WASHINGTON (Reuters) - Politicians, automakers and car dealers are banking on American consumers to trade in older gasoline guzzlers for new lean, green machines, lured by payments of up to $4,500 from the government.

But economists say the "cash for clunkers" program is unlikely to contribute much beyond a brief boost to economic growth in the current quarter. They cite the program's short duration and various eligibility rules among its shortcomings as a source of economic stimulus.

"It's a very small number of people that this plan will end up helping," Wachovia senior economist Mark Vitner said.

The Car Allowance Rebate System, signed into law on June 24, provides about $1 billion to be distributed as incentives for owners of gas-thirsty, older cars and trucks to buy more fuel-efficient new vehicles.
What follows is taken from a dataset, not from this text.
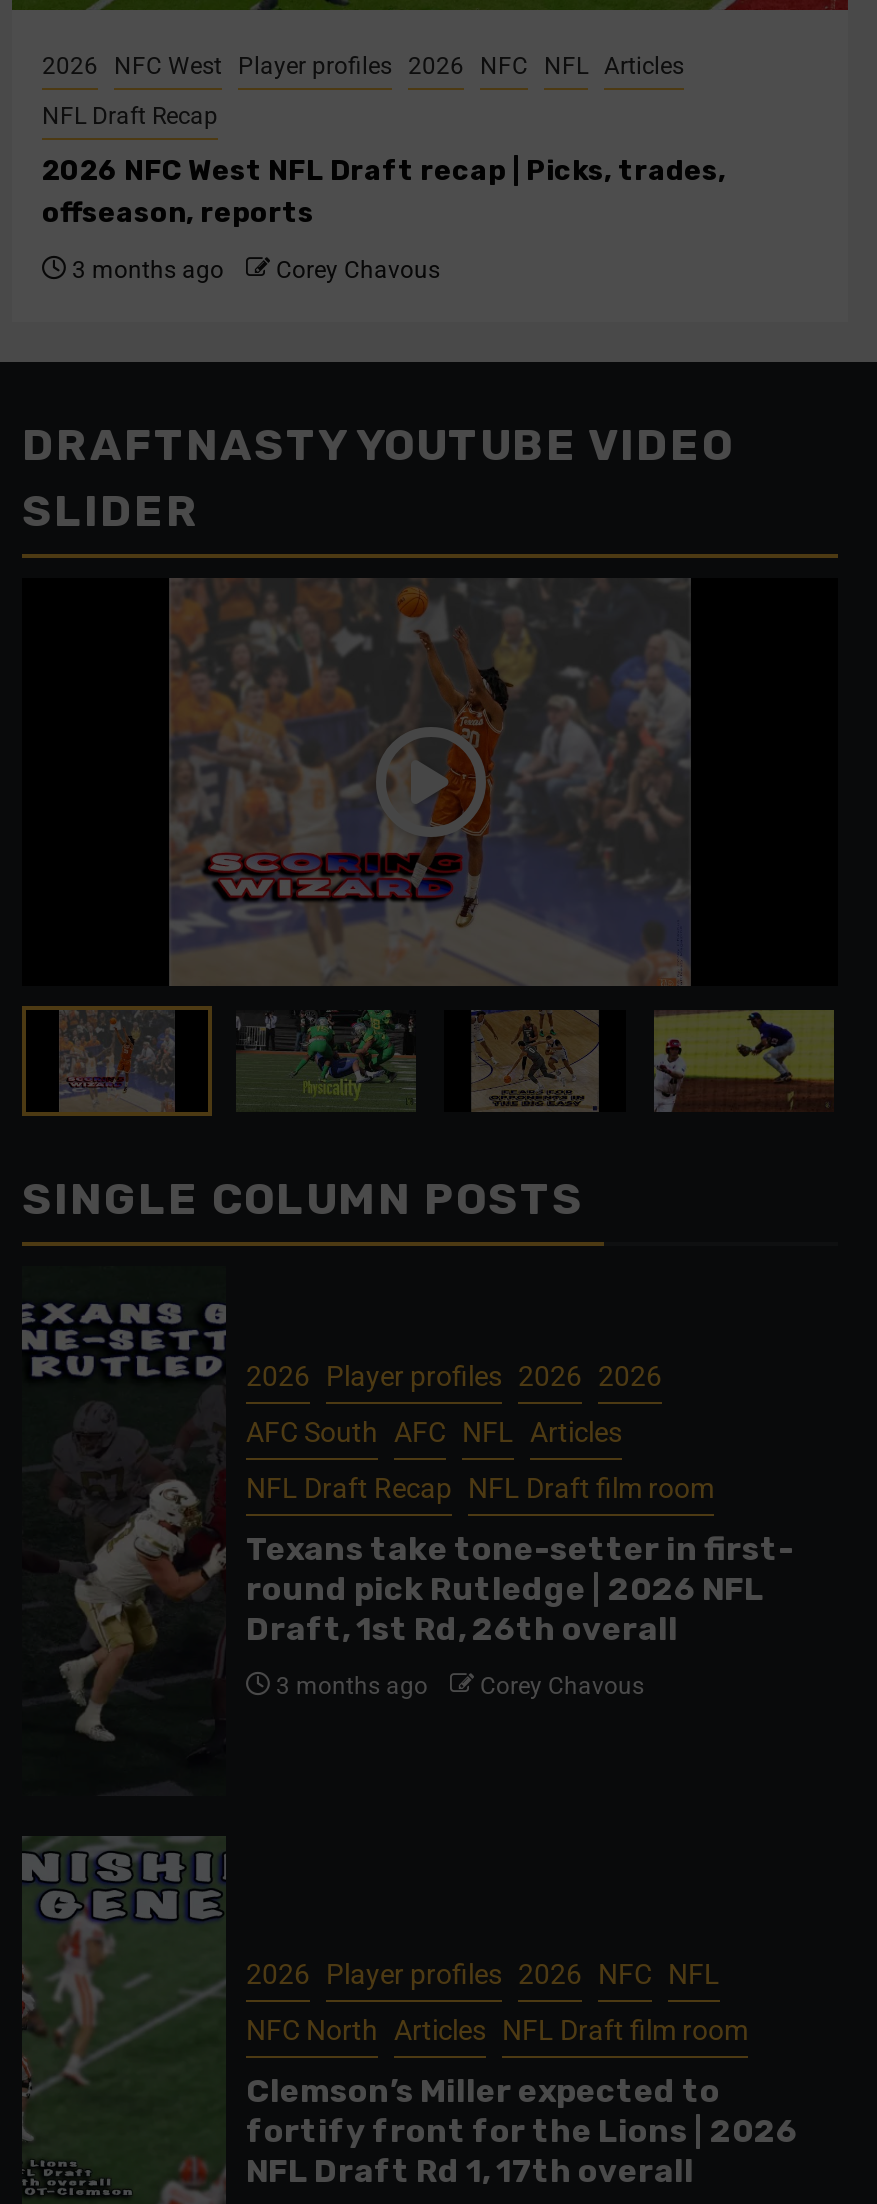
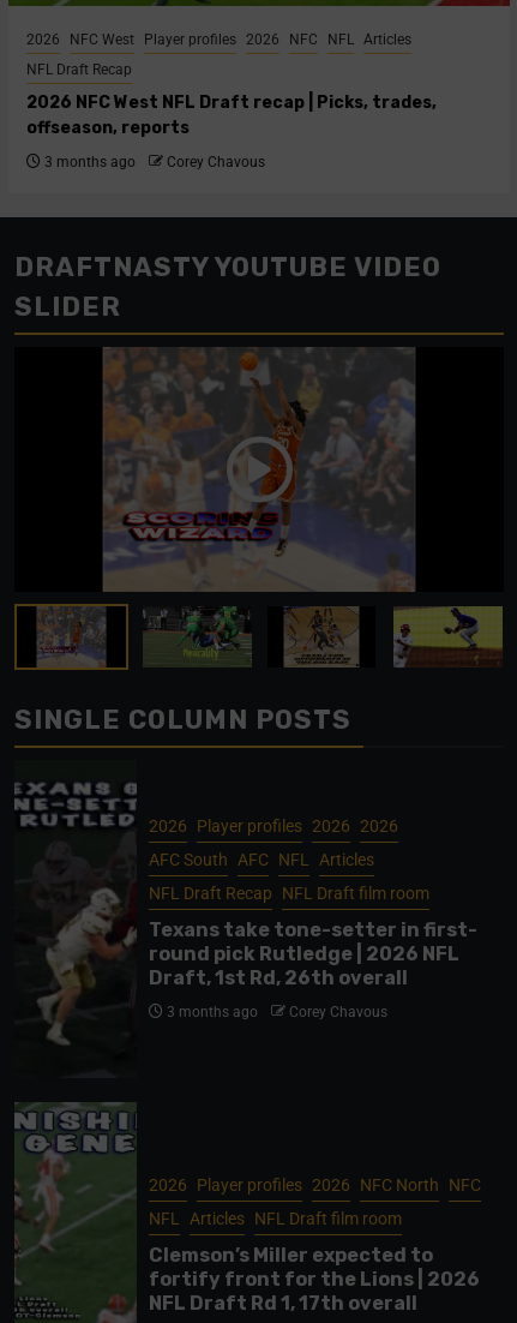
[246,1959,720,1991] 2026 Player profiles 2026 NFC NFL -> [149,1176,481,1195] 2026 Player profiles 2026 NFC North NFC
[246,2015,748,2047] NFC North Articles NFL Draft film room -> [149,1209,402,1229] NFL Articles NFL Draft film room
On the surface, the program would seem to have a triple benefit: the consumer saves a chunk of money, the suffering auto industry gets a boost in sales, and the environment can breathe just a little bit easier.

But there are restrictions. The vehicle being turned in must have been made after 1984 and have a fuel economy rating of less than 18 miles per gallon. Vehicles traded in will be scrapped, so the owner cannot get any money from a trade-in or sale on top of the government payment.

The vehicle must also have been insured continuously by the same owner for at least a year and the size of the payment is linked to the relative mileage improvement of the new vehicle. The program ends on November 1.

Still, Vitner is one of many U.S. economists who has penciled in a somewhat stronger economic growth rate for the third quarter, thanks in part to increased auto production to meet demand from the new program.

FACTORY RESTARTS

Auto output has fallen dramatically this year as recession-hit consumers shied away from big-ticket purchases and the financial crisis dried up financing, with production at levels that economists consider unsustainably low, even in a time of poor demand.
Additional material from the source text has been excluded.